INDIANAPOLIS — As drivers look for relief from the high gas prices, scammers are seeing an opportunity.

The Better Business Bureau is warning about fake “gas cards” being sent to your phone. Instead of getting some relief from the pump, victims find themselves facing even more problems.

The scam involves someone sending a link that would enter you into a contest to win free gas. The scammers hope people facing sticker shock at the pump will click on the link without thinking about it.

“Scammers keep up on these trends, and so they know what’s going on in the news, and they know what’s going on in our community. They really try to profit off that,” said Shelbi Felblinger, community outreach coordinator for the BBB Central Indiana.

This is a form of “smishing”, a mashup of short message service (SMS) and phishing. The Federal Communications Commission (FCC) said these types of scams are becoming more commonplace.

People who fall prey to these types of scams may find their personal information being manipulated, which scammers can sell or use in other scams. They may also entice you to download malware to their device.

BBB advocates say just like with any other scam, there are warning signs you can look for. Check to make sure everything is spelled correctly, especially the name of the website or company that’s supposed to be offering the prize. If you end up clicking the link in the text, look at the design of the website. Most official sites look like they were made by professionals.

The best plan of action is just to ignore the message in the first place.

“Some scammers will ask you to text either stop or no to stop receiving future texts.

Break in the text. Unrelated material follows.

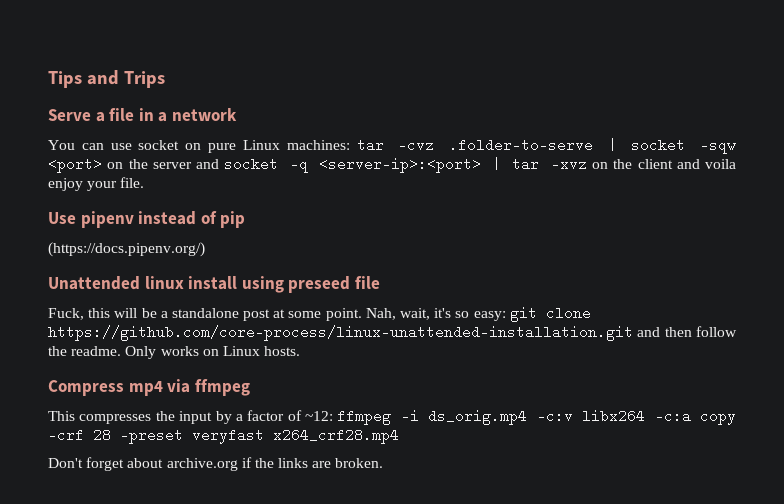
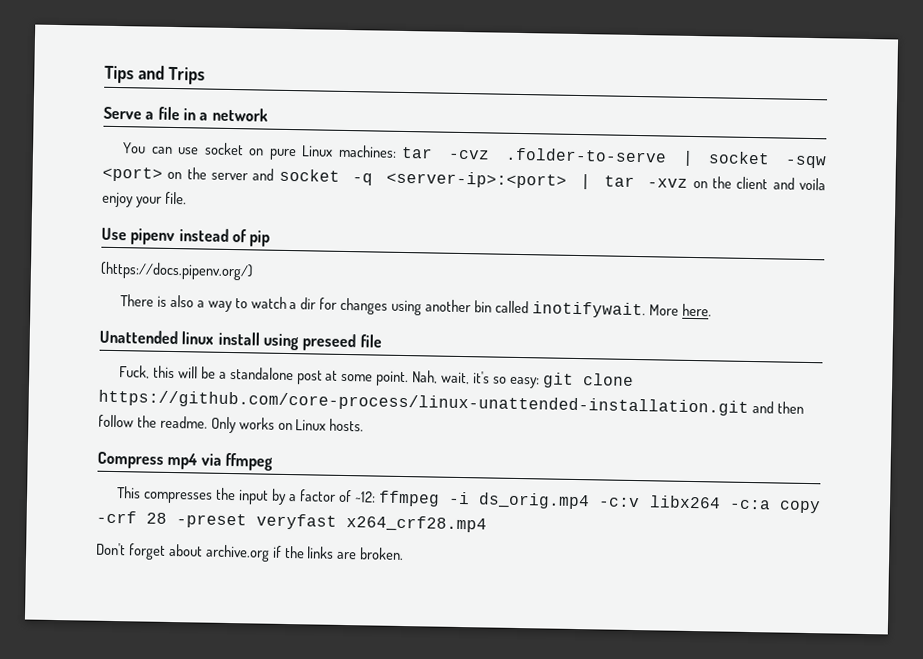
+ There is also a way to watch a dir for changes using another bin called inotifywait. More here.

Don’t reply at all,” said Felblinger. “Once you do, this tells the scammer that your phone is actually active, and you may find yourself victim in future scams.”

The FCC said there are some things you can do to avoid becoming a victim of a smishing attempt:

  • Never click links, reply to text messages or call numbers you don’t recognize.
  • Do not respond, even if the message requests that you “text STOP” to end messages.
  • Delete all suspicious texts.
  • Make sure your smart device OS and security apps are updated to the latest version.
  • Consider installing anti-malware software on your device for added security.

The bottom line is to stop before you engage and avoid the urge to respond. If you think the text is phony, block it and delete the message before reporting the number to the BBB.

If you think you fell victim to smishing, you should contact law enforcement to report the scam. You can also file a complaint with the FCC at no cost.